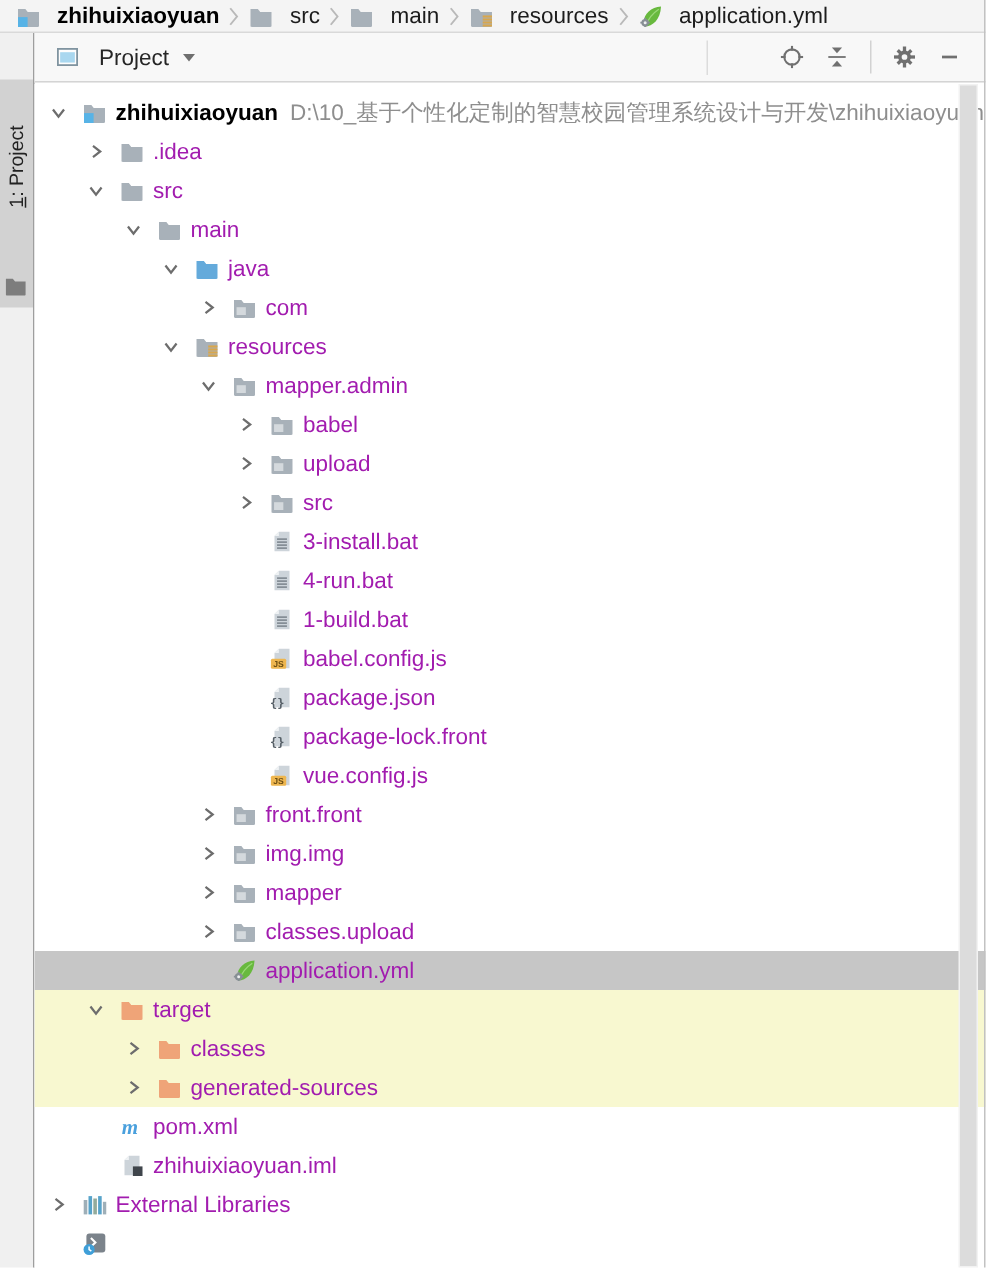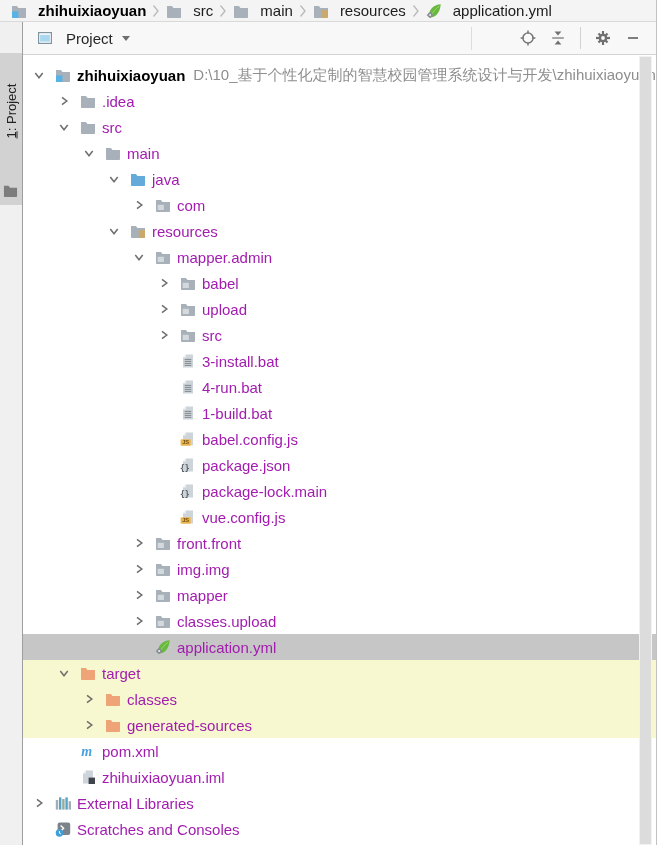--- a/index.html
+++ b/index.html
@@ -447,7 +447,7 @@
           <text x="4.8" y="14.2" font-family="DejaVu Sans Mono, monospace" font-size="8" font-weight="bold" fill="#555e66" text-anchor="middle">{}</text>
         </svg>
       </span>
-      <span class="lbl">package-lock.main</span>
+      <span class="lbl">package-lock.front</span>
     </div>
     <div class="row" style="padding-left: 135px;">
       <span class="chev"></span>

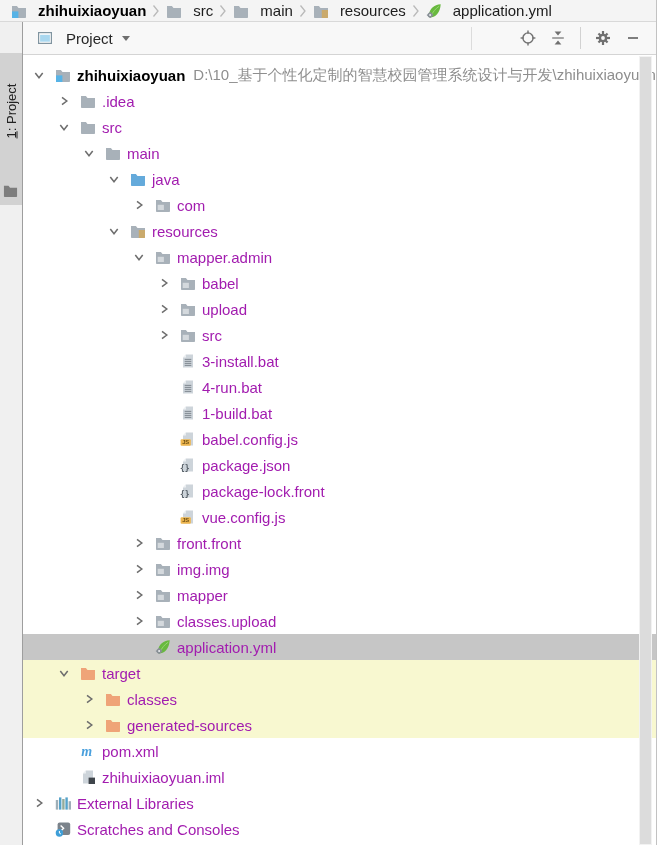--- a/index.html
+++ b/index.html
@@ -621,7 +621,6 @@
           <path d="M4.4 10v2.1l1.5.9" fill="none" stroke="#fff" stroke-width="1"></path>
         </svg>
       </span>
-      <span class="lbl">Scratches and Consoles</span>
     </div>
   </div>
 

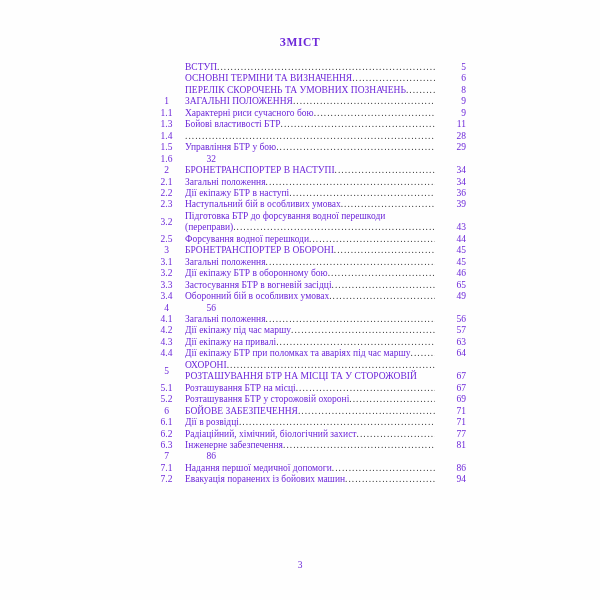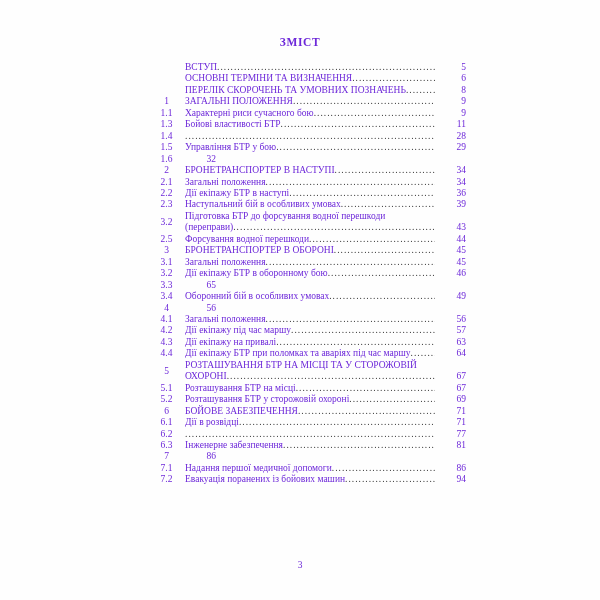--- a/index.html
+++ b/index.html
@@ -247,6 +247,12 @@
       </div>
       <div class="toc-row">
         <span class="toc-num">3.3</span>
+        <span class="toc-body">
+          <span class="toc-line">
+            <span class="toc-text">Застосування БТР в вогневій засідці</span>
+            <span class="leader"></span>
+          </span>
+        </span>
         <span class="toc-page">65</span>
       </div>
       <div class="toc-row">

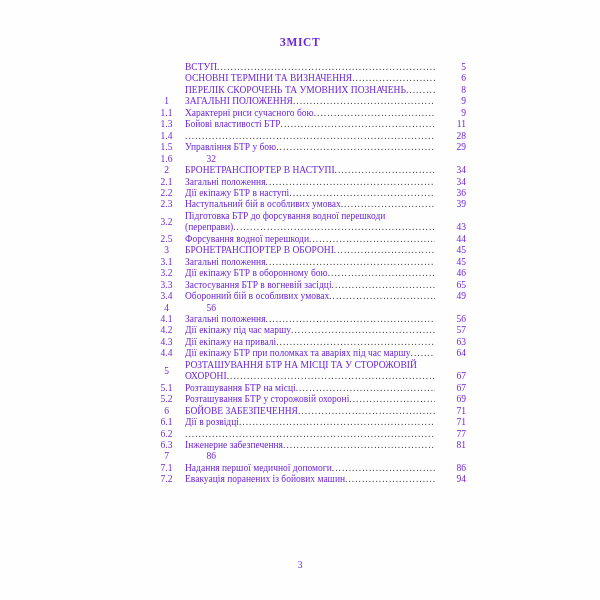--- a/index.html
+++ b/index.html
@@ -313,11 +313,11 @@
         <span class="toc-num">5</span>
         <span class="toc-body">
           <span class="toc-line">
+            <span class="toc-text">ОХОРОНІ</span>
+            <span class="leader"></span>
+          </span>
+          <span class="toc-line">
             <span class="toc-text">РОЗТАШУВАННЯ БТР НА МІСЦІ ТА У СТОРОЖОВІЙ</span>
-          </span>
-          <span class="toc-line">
-            <span class="toc-text">ОХОРОНІ</span>
-            <span class="leader"></span>
           </span>
         </span>
         <span class="toc-page">67</span>

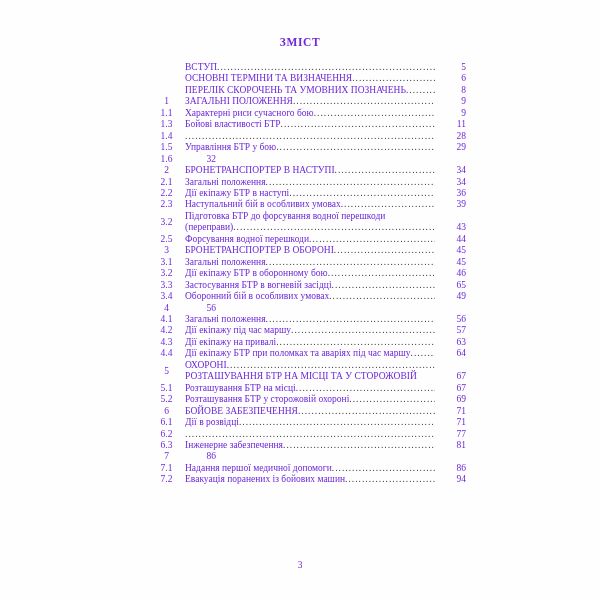--- a/index.html
+++ b/index.html
@@ -366,6 +366,7 @@
         <span class="toc-num">6.2</span>
         <span class="toc-body">
           <span class="toc-line">
+            <span class="toc-text">Радіаційний, хімічний, біологічний захист</span>
             <span class="leader"></span>
           </span>
         </span>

**WHAT TO WORK ON:**
What is needed is a word-for-word copy of the data, minus its pictures.

**RESPONSE BOX:**
--- a/index.html
+++ b/index.html
@@ -447,7 +447,7 @@
           <text x="4.8" y="14.2" font-family="DejaVu Sans Mono, monospace" font-size="8" font-weight="bold" fill="#555e66" text-anchor="middle">{}</text>
         </svg>
       </span>
-      <span class="lbl">package-lock.main</span>
+      <span class="lbl">package-lock.front</span>
     </div>
     <div class="row" style="padding-left: 135px;">
       <span class="chev"></span>

--- a/index.html
+++ b/index.html
@@ -621,7 +621,6 @@
           <path d="M4.4 10v2.1l1.5.9" fill="none" stroke="#fff" stroke-width="1"></path>
         </svg>
       </span>
-      <span class="lbl">Scratches and Consoles</span>
     </div>
   </div>
 

--- a/index.html
+++ b/index.html
@@ -247,6 +247,12 @@
       </div>
       <div class="toc-row">
         <span class="toc-num">3.3</span>
+        <span class="toc-body">
+          <span class="toc-line">
+            <span class="toc-text">Застосування БТР в вогневій засідці</span>
+            <span class="leader"></span>
+          </span>
+        </span>
         <span class="toc-page">65</span>
       </div>
       <div class="toc-row">

--- a/index.html
+++ b/index.html
@@ -313,11 +313,11 @@
         <span class="toc-num">5</span>
         <span class="toc-body">
           <span class="toc-line">
+            <span class="toc-text">ОХОРОНІ</span>
+            <span class="leader"></span>
+          </span>
+          <span class="toc-line">
             <span class="toc-text">РОЗТАШУВАННЯ БТР НА МІСЦІ ТА У СТОРОЖОВІЙ</span>
-          </span>
-          <span class="toc-line">
-            <span class="toc-text">ОХОРОНІ</span>
-            <span class="leader"></span>
           </span>
         </span>
         <span class="toc-page">67</span>

--- a/index.html
+++ b/index.html
@@ -366,6 +366,7 @@
         <span class="toc-num">6.2</span>
         <span class="toc-body">
           <span class="toc-line">
+            <span class="toc-text">Радіаційний, хімічний, біологічний захист</span>
             <span class="leader"></span>
           </span>
         </span>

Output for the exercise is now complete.